The bundle-similarity scores hover near 0.63 because each of the two inputs contributes half the superposition. They are not fixed, since ElementAddition randomizes coordinates whose summed value is an exact tie. The recovery check is exact, and unrelated vectors sit near zero cosine, as expected for random bipolar vectors of dimension 10,000.


Permute and inverse

permute is a cyclic shift along axis 0, a negative shift undoes a positive one. inverse returns the binding inverse, which for this self-inverse scheme is the vector itself. normalize and negative round out the unary set.

# permute(k) shifts along axis 0; permute(-k) restores.
shifted  = a.permute(3)
restored = shifted.permute(-3)
print("shift changed data:", not np.array_equal(shifted.data, a.data))  # True
print("inverse shift restored:", np.array_equal(restored.data, a.data)) # True

# inverse() of a self-inverse binding returns the vector unchanged.
print("inverse is identity:", np.array_equal(a.inverse().data, a.data)) # True

# normalize() sends a bundle back to bipolar {-1, 0, +1}.
norm = ab.normalize()
print("normalized values:", set(np.unique(norm.data)))   # subset of {-1, 0, 1}

# negative() is the element-wise additive inverse.
print("negate:", np.array_equal(a.negative().data, -a.data))   # True

Operators

The dunder operators dispatch straight through the encoding, so they raise or succeed per the components you wired. For this encoding *, /, ~, >>, and << are all deterministic and match their method forms:

assert np.array_equal((a * b).data, a.bind(b).data)        # bind
assert np.array_equal((bound / b).data, bound.unbind(b).data)  # unbind
assert np.array_equal((~a).data, a.inverse().data)         # inverse
assert np.array_equal((a >> 3).data, a.permute(3).data)    # permute +3
assert np.array_equal((a << 3).data, a.permute(-3).data)   # permute -3

# a + b also routes to bundle, but ElementAddition randomizes tie
# coordinates, so a fresh draw differs run to run while staying similar
# to both inputs.
plus = a + b
assert a.similarity(plus) > 0.5 and b.similarity(plus) > 0.5

The bundling operator + is the one to watch. It routes to bundle, and ElementAddition redraws coordinates that sum to an exact tie, so a + b and a.bundle(b) produce different (but equally valid) vectors on separate calls. The bind, unbind, inverse, and permute paths have no such randomness, so their operator and method forms are byte-for-byte identical.


Forbidding an operation

To mark an operation as unsupported, leave its field unset. The default for inverse_fn, normalize_fn, and negative_fn is a function that raises NotImplementedError with a clear message. For example, dropping inverse_fn from the spec above makes inverse() raise an exception:

# With inverse_fn removed from the EncodingSpec:
try:
    a.inverse()
except NotImplementedError as e:
    print(e)   # This operation is not implemented for this encoding scheme.

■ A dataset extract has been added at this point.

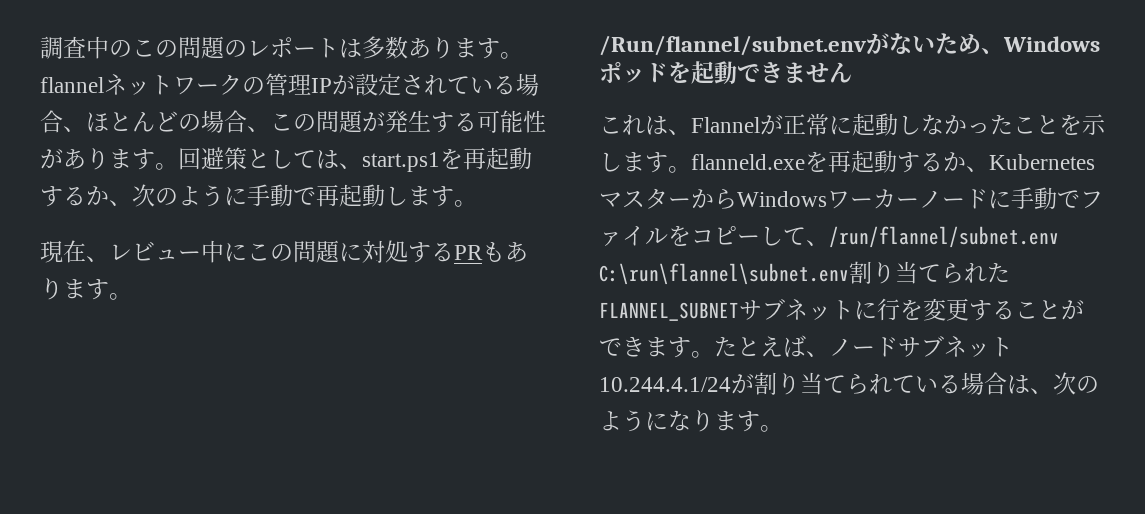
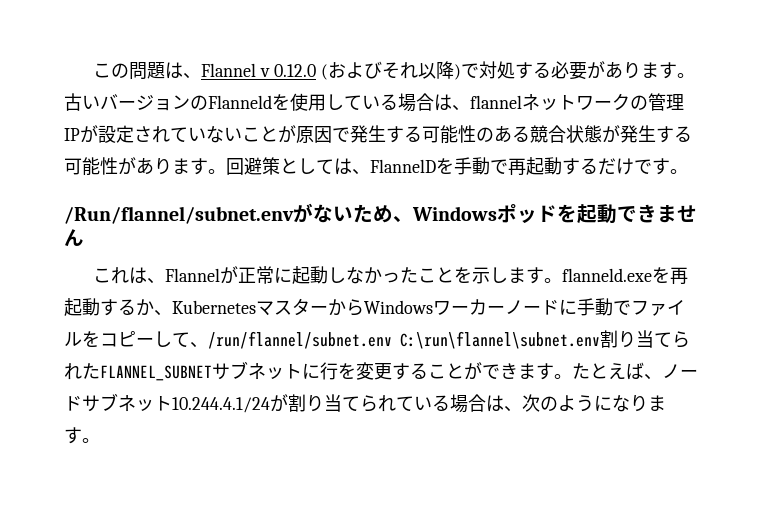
[40,36,523,59] 調査中のこの問題のレポートは多数あります。 -> [92,61,695,80] [64,93,470,112] この問題は、Flannel v 0.12.0 (およびそれ以降)で対処する必要があります。古いバージョンのFlanneldを使用している場合は、
[493,73,539,96] [40,110,363,133] る場合、ほとんどの場合、この問題 -> [206,125,602,144] ないことが原因で発生する可能性のある競合状態
[362,147,532,172] [40,184,477,207] [40,240,528,263] [40,278,86,300] start.ps1を再起動するか、次のように手動で再起動します。 // 現在、レビュー中にこの問題に対処するPRもありま -> [370,157,652,176] FlannelDを手動で再起動するだけで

This is exactly how the built-ins draw their support lines. MAP_C omits inverse_fn, FHRR omits negative_fn, BSC omits both normalize_fn and negative_fn, and the four BSDC variants omit all three. See Encodings Overview for the full per-family support table.


Writing a custom component function

So far you have composed existing components. When no built-in function does what you need, write the component function yourself and wire it into the spec the same way. A component is a plain function, not a class, and the spec just holds a reference to it.

This section writes a custom bundling function and uses it to build MAP_S: MAP_C with addition bundling swapped for subtraction. Subtraction is not a meaningful superposition (the result tracks the first input and rejects the rest), so MAP_S is not an encoding you would actually use. It is, however, the smallest change that forces you to write a real component, which is the point.

The bundling contract. A bundling function takes the operands as *args, accepts a keyword-only axis, and returns the folded array. Its first line calls _normalize_bundling, which turns the mixed inputs (loose (D,) vectors, a (D, N) batch, or a (D, N, M) tensor) into one dimension-first batch plus the reduce_axes to fold. Axis 0 is always the dimension D and is never reduced.

import numpy as np
from pyhdc.components.input_formatting import _normalize_bundling

try:
    import torch
except ImportError:
    torch = None


def ElementSubtraction(*hypervectors, axis=None):
    """Toy bundling: the first vector minus the sum of the rest, clipped to
    [-1, 1]. This is MAP_C's addition bundling with the sum swapped for
    subtraction. It has no HDC meaning and is an example only.
    """
    batch, is_torch, _, reduce_axes = _normalize_bundling(
        *hypervectors, axis=axis
    )
    if len(reduce_axes) != 1:
        raise ValueError("ElementSubtraction reduces a single batch axis")
    ax = reduce_axes[0]
    n = batch.shape[ax]

    if is_torch:
        first = batch.select(ax, 0)
        rest = batch.index_select(
            ax, torch.arange(1, n, device=batch.device)
        ).sum(dim=ax)
        return torch.clamp(first - rest, -1.0, 1.0).to(batch.dtype)
    else:
        first = np.take(batch, 0, axis=ax)
        rest = np.take(batch, np.arange(1, n), axis=ax).sum(axis=ax)
        return np.clip(first - rest, -1.0, 1.0).astype(batch.dtype)

Four things make this a correct component, and they are the same four for every operation family:

  • Signature. A bundling function takes *hypervectors and a keyword-only axis=None. The base class calls bundling_fn(*arrays, axis=axis).

  • Normalize first. _normalize_bundling returns (batch, is_torch, reference_hv, reduce_axes). Do not index the raw inputs yourself, the normalizer is what lets one function accept loose vectors, a batch, or a higher-rank tensor without special-casing each shape.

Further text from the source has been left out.